Pantera: Survival of the Fittest — Our 1992 Interview

This article originally appeared in the July 1992 issue of SPIN.

Geography has a lot to do with it. The members of Pantera are Texans, first and foremost, and personify the bluster and directness of the more rugged residents of the Lone Star State. They pile it on like a pack of amphetamine-crazed cowboys pumped with the adrenal fury of early Black Flag.

Audaciously calling their new album Vulgar Display of Power, they play it like they say it—like a Metallica stripped of all excess, fronted by the equivalent of Henry Rollins’s angrier kid brother. Hard to believe that in 1983, Pantera began as just another bar band playing Van Halen and Judas Priest covers (peppered with a few originals), six nights a week.

The guys looked pretty silly back then, employing the standard teased-hair-and-bandana regalia and releasing independent albums with titles such as Metal Magic, but their past hardly makes them blush.

“That was the best training a band could get,” declares drummer Vinnie Paul, who formed Pantera with guitarist-brother Diamond Darrell when the two were 17 and 15, respectively. “Play like we have for the past nine years, and you get to be one hard bunch of motherfuckers!”

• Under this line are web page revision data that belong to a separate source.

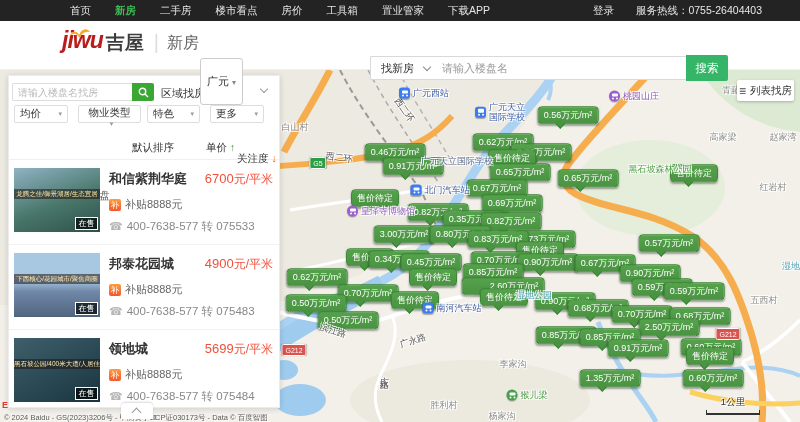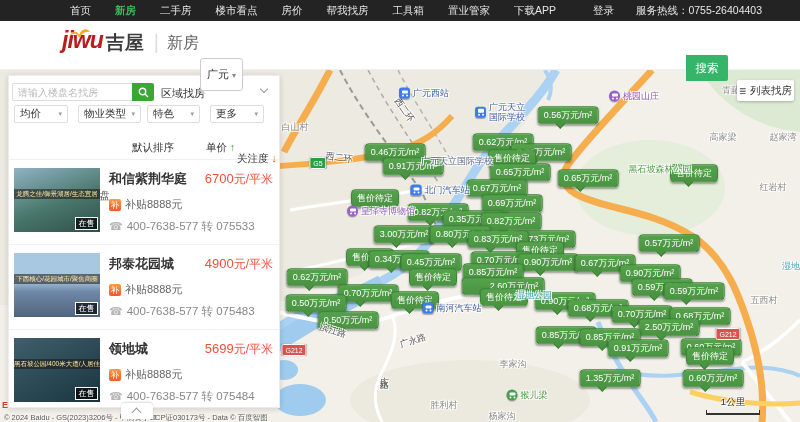--- a/index.html
+++ b/index.html
@@ -19,21 +19,21 @@
   
   #header { position:absolute; left:0; top:21px; width:800px; height:49px; background:#fff;
     border-bottom:1px solid #f0f0f0; z-index:39; }
   #logo { position:absolute; left:62px; top:8px; display:flex; align-items:flex-end; }
   #logo .bird { position:absolute; left:4px; top:-4px; }
   #logo .en { font-size:23px; font-weight:bold; font-style:italic; color:#b91c1c; letter-spacing:-1px; line-height:1; }
   #logo .cn { font-size:19px; font-weight:bold; color:#3d3d3d; margin-left:3px; line-height:1; }
   #logo .sep { color:#ddd; font-size:20px; margin:0 8px 0 10px; font-weight:200; line-height:1; }
   #logo .section { font-size:16px; color:#666; line-height:1.1; }
   #citybox { position:absolute; left:200px; top:37px; border:1px solid #ccc; border-radius:3px;
-    font-size:11px; color:#333; padding:8px 6px; cursor:pointer; background:#fff; }
+    font-size:11px; color:#333; padding:15px 6px; cursor:pointer; background:#fff; }
   #citybox .caret { color:#888; font-size:8px; }
   #searchbar { position:absolute; left:370px; top:35px; width:316px; height:24px;
     border:1px solid #d9d9d9; border-right:none; border-radius:2px 0 0 2px; background:#fff;
     display:flex; align-items:center; }
   #searchbar .cat { font-size:11px; color:#333; margin-left:10px; cursor:pointer; }
   #searchbar .chev { width:6px; height:6px; border-right:1px solid #888; border-bottom:1px solid #888;
     transform:rotate(45deg); margin:-3px 12px 0 10px; }
   #searchbar input { border:none; outline:none; font-size:11px; color:#333; flex:1; background:transparent; }
   #searchbar input::placeholder { color:#9b9b9b; }
   #searchbtn { position:absolute; left:686px; top:34px; width:42px; height:26px; background:#35b567;
@@ -142,21 +142,20 @@
 </head>
 <body>
 
 <div id="topbar">
   <div class="navitems" id="navitems">
       <span class="nav-item">首页</span>
       <span class="nav-item active">新房</span>
       <span class="nav-item">二手房</span>
       <span class="nav-item">楼市看点</span>
       <span class="nav-item">房价</span>
-      <span class="nav-item">帮我找房</span>
       <span class="nav-item">工具箱</span>
       <span class="nav-item">置业管家</span>
       <span class="nav-item">下载APP</span>
     </div>
   <div class="right">
     <span class="login">登录</span>
     <span class="hotline">服务热线：0755-26404403</span>
   </div>
 </div>
 
@@ -167,20 +166,25 @@
           <path d="M3 11 C7 3 11 5 13 9 C15 3 21 1 24 6 C19 5 16 7 13.5 12 C10.5 6 6 7 3 11 Z" fill="#f6a821"></path>
         </svg>
     </span>
     <span class="en">jiwu</span>
     <span class="cn">吉屋</span>
     <span class="sep">|</span>
     <span class="section">新房</span>
   </div>
   <div id="citybox">
     <span>广元</span> <span class="caret">▾</span>
+  </div>
+  <div id="searchbar">
+    <span class="cat">找新房</span>
+    <span class="chev"></span>
+    <input placeholder="请输入楼盘名" style="">
   </div>
   <button id="searchbtn">搜索</button>
 </div>
 
 <div id="map">
   <svg id="mapsvg" width="800" height="352" viewBox="0 0 800 352">
     <path d="M0,0 L560,0 L480,120 L360,205 L270,235 L0,235 Z" fill="#edeae2"></path>
     <path d="M700,0 L800,0 L800,62 C755,58 718,32 700,0 Z" fill="#dcead3"></path>
     <ellipse cx="650" cy="118" rx="75" ry="48" fill="#e4eeda"></ellipse>
     <ellipse cx="470" cy="330" rx="120" ry="40" fill="#eceadf"></ellipse>
@@ -343,21 +347,21 @@
         </svg>
     </button>
   </div>
   <span id="regiontab">区域找房</span>
   <span class="pcaret"></span>
   <div id="filters">
       <div class="fbox" style="left: 5px; width: 54px;">
         <span>均价</span>
         <span class="c">▾</span>
       </div>
-      <div class="fbox" style="left: 69px; width: 63px;">
+      <div class="fbox" style="left: 69px; width: 63px; flex-direction: column;">
         <span>物业类型</span>
         <span class="c">▾</span>
       </div>
       <div class="fbox" style="left: 138px; width: 53px;">
         <span>特色</span>
         <span class="c">▾</span>
       </div>
       <div class="fbox" style="left: 201px; width: 54px;">
         <span>更多</span>
         <span class="c">▾</span>

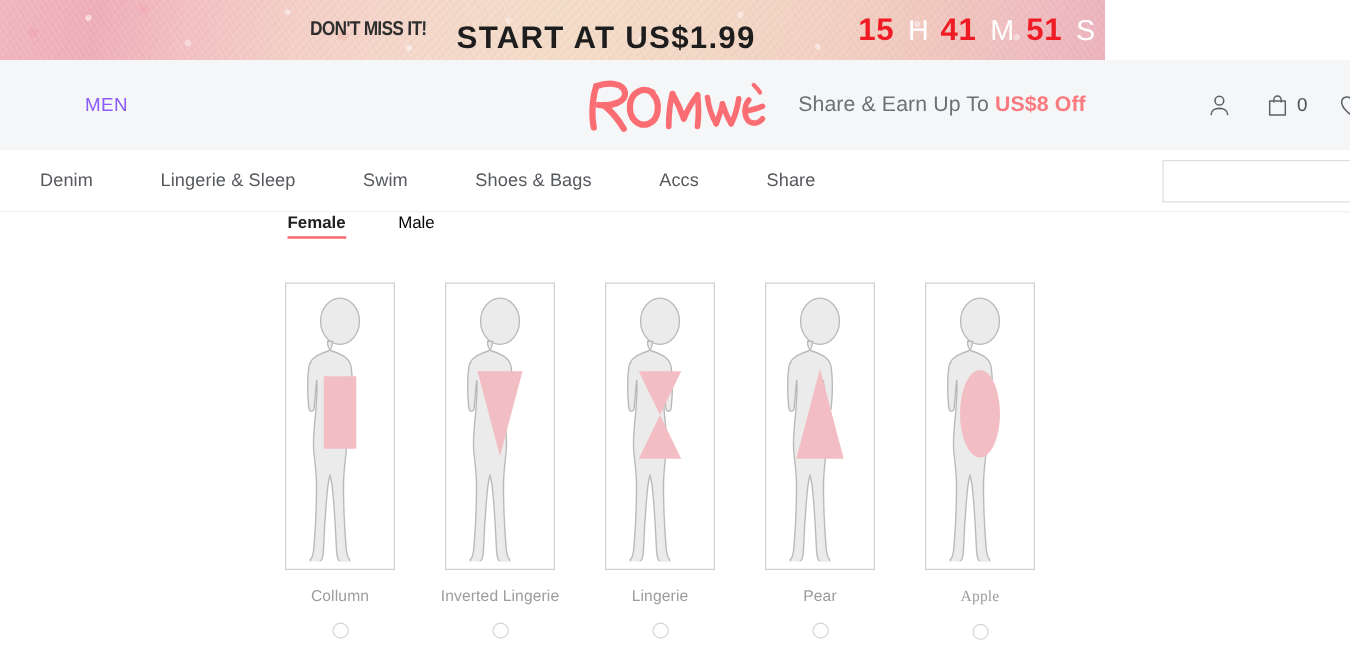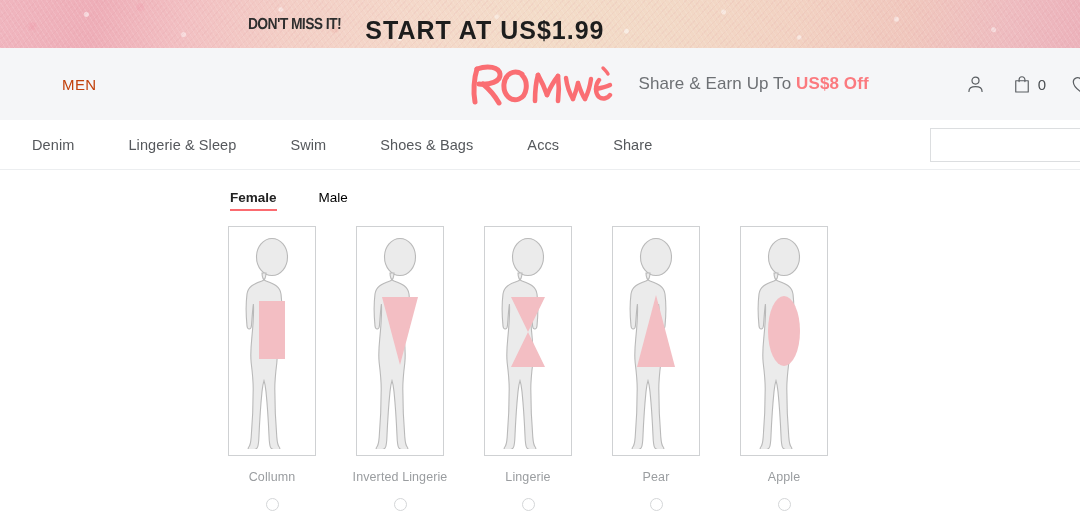--- a/index.html
+++ b/index.html
@@ -7,21 +7,21 @@
     width: 1080px; height: 529px;
     overflow: hidden;
     background: #ffffff;
     font-family: "Liberation Sans", sans-serif;
   }
 
   
   .promo-banner {
     position: relative;
     height: 48px;
-    width: 1080px;
+    width: 884px;
     overflow: hidden;
     background:
       radial-gradient(circle at 8% 30%, rgba(255,255,255,.55) 0 2px, transparent 3px),
       radial-gradient(circle at 17% 72%, rgba(255,255,255,.45) 0 2px, transparent 3px),
       radial-gradient(circle at 26% 20%, rgba(255,255,255,.5) 0 1.5px, transparent 3px),
       radial-gradient(circle at 37% 80%, rgba(255,255,255,.5) 0 2px, transparent 3px),
       radial-gradient(circle at 46% 35%, rgba(255,255,255,.4) 0 1.5px, transparent 3px),
       radial-gradient(circle at 58% 65%, rgba(255,255,255,.5) 0 2px, transparent 3px),
       radial-gradient(circle at 67% 25%, rgba(255,255,255,.45) 0 2px, transparent 3px),
       radial-gradient(circle at 74% 78%, rgba(255,255,255,.5) 0 1.5px, transparent 3px),
@@ -83,22 +83,22 @@
   }
 
   
   .site-header {
     position: relative;
     height: 72px; width: 1080px;
     background: #f5f6f8;
     display: flex; align-items: center;
   }
   .hdr-men {
-    position: absolute; left: 62px;
-    font-size: 15px; color: #c2410c; letter-spacing: .4px;
+    position: absolute; left: 68px;
+    font-size: 15px; color: #8b5cf6; letter-spacing: .4px;
   }
   .brand-logo {
     position: absolute; left: 0; right: 0;
     top: 50%; transform: translateY(-50%);
     display: flex; justify-content: center;
     pointer-events: none;
   }
   .brand-logo svg { display: block; }
   .hdr-right {
     position: absolute; right: 0; top: 0; bottom: 0;
@@ -145,21 +145,21 @@
     font-size: 13px; color: #333;
     padding: 0 10px;
     font-family: "Liberation Sans", sans-serif;
     outline: none;
   }
 
   
   .main-area { position: relative; width: 1080px; height: 359px; background:#fff; }
 
   .gender-tabs {
-    position: absolute; left: 230px; top: 20px;
+    position: absolute; left: 230px; top: 0;
     display: flex; align-items: flex-end;
   }
   .gtab {
     font-size: 13.5px; padding-bottom: 6px;
     cursor: pointer; position: relative;
   }
   .gtab.active { color: #222; font-weight: 700; }
   .gtab.active::after {
     content: ""; position: absolute;
     left: 0; right: 0; bottom: 0; height: 2px;
@@ -170,21 +170,21 @@
   .shape-row {
     position: absolute;
     left: 232px; top: 56px;
     display: flex;
   }
   .shape-cell {
     width: 80px;
     display: flex; flex-direction: column; align-items: center;
     margin-right: 48px;
   }
-  .shape-cell:last-child { margin-right: 4px; }
+  .shape-cell:last-child { margin-right: 4px; font-family: Liberation Serif, serif; }
   .shape-card {
     width: 88px; height: 230px;
     border: 1px solid #cfd1d3;
     background: #ffffff;
     display: flex; align-items: center; justify-content: center;
     cursor: pointer;
   }
   .shape-label {
     margin-top: 14px;
     font-size: 12.5px; color: #9a9da0;
@@ -200,20 +200,28 @@
   }
   svg { display: block; }
 </style>
 </head>
 <body>
 
 <div class="promo-banner">
   <div class="promo-inner">
     <span class="promo-lead">DON'T MISS IT!</span>
     <span class="promo-main">START AT US$1.99</span>
+    <div class="countdown">
+      <span class="cd-num">15</span>
+      <span class="cd-unit">H</span>
+      <span class="cd-num">41</span>
+      <span class="cd-unit">M</span>
+      <span class="cd-num">51</span>
+      <span class="cd-unit">S</span>
+    </div>
   </div>
 </div>
 
 <div class="site-header">
   <a class="hdr-men">MEN</a>
 
   <div class="brand-logo">
     <svg width="146" height="52" viewBox="0 0 146 52" aria-hidden="true">
       <g fill="none" stroke="#fa6e73" stroke-linecap="round" stroke-linejoin="round">
 

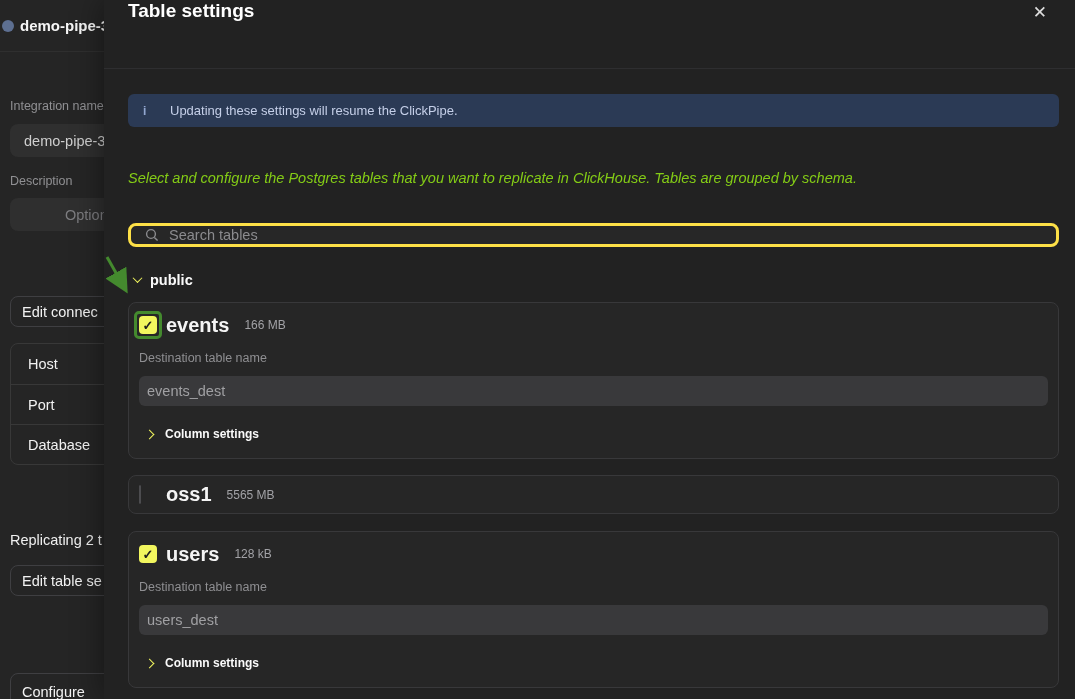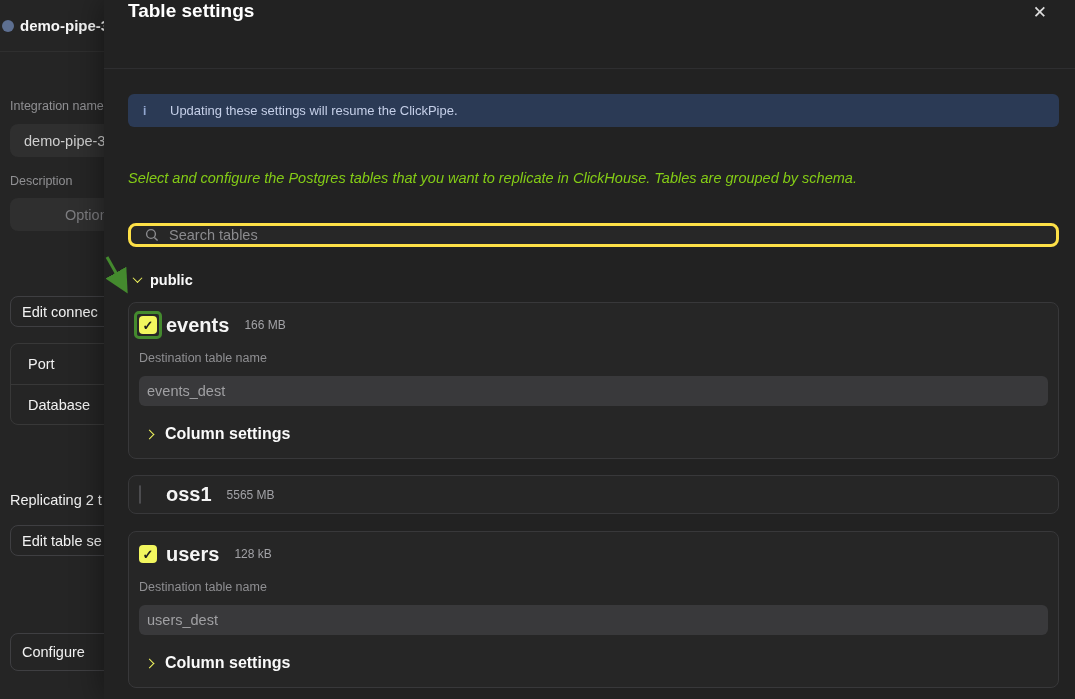--- a/index.html
+++ b/index.html
@@ -80,21 +80,21 @@
   .ann-box { position:absolute; left:-5px; top:-5px; right:-5px; bottom:-5px;
              border:3px solid #448a2e; border-radius:5px; pointer-events:none; }
   .tbl-name { margin-left:9px; color:#f4f4f4; font-size:20px; font-weight:700; }
   .tbl-size { margin-left:15px; color:#a2a2a6; font-size:12px; }
   .dest-label { margin-top:13px; color:#8f8f92; font-size:12.5px; }
   .dest-input { margin-top:11px; height:30px; background:#39393b; border-radius:6px;
                 display:flex; align-items:center; padding-left:8px; color:#a0a0a3;
                 font-size:14.5px; }
   .colset-row { margin-top:19px; height:18px; display:flex; align-items:center;
                 margin-left:7px; cursor:pointer; }
-  .colset-label { margin-left:12px; color:#fafafa; font-size:16px; font-weight:700; }
+  .colset-label { margin-left:12px; color:#fafafa; font-size:12px; font-weight:700; }
 
   .annotation-arrow { position:absolute; left:100px; top:252px; pointer-events:none; }
 </style>
 </head>
 <body>
 
 <div class="page-col">
   <div class="page-header">
     <span class="source-icon"></span>
     <span class="page-title">demo-pipe-3</span>
@@ -103,20 +103,21 @@
     <div class="fld-label">Integration name</div>
     <div class="text-input">
       <span class="input-value">demo-pipe-3</span>
     </div>
     <div class="fld-label second">Description</div>
     <div class="text-input second">
       <span class="input-placeholder">Optional</span>
     </div>
     <div class="pg-btn edit-conn">Edit connec</div>
     <div class="conn-card">
+      <div class="conn-row">Host</div>
       <div class="conn-row">Port</div>
       <div class="conn-row">Database</div>
     </div>
     <div class="replicating">Replicating 2 t</div>
     <div class="pg-btn edit-table">Edit table se</div>
     <div class="pg-btn configure">Configure</div>
   </div>
 </div>
 
 <div class="modal">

This is precisely the ethos Pantera sums up with Vulgar’s anthemic “A New Level.” Judging by the monumental rhythmic structures of “Rise” or the wiry guitar skronks of “Live in a Hole,” the band’s a whole different animal now. With the new album, it steps out of the claptrap of passé thrash bands to become what lead singer Philip Anselmo modestly describes as “the heaviest band in the world.”

Respect is key with Pantera. Earning it has been a driving force for the group personally and professionally.

“The way I am today has a lot to do with growing up as a scrawny, insecure kid, always gettin’ eaten alive by dumb-asses with big-muscles,” snarls Anselmo, who displays a tattoo reading “Strength” on the side of his bald head—and, coincidentally, who grew up with crooner Harry Connick, Jr., as a schoolmate. “Without respect, you get walked on.”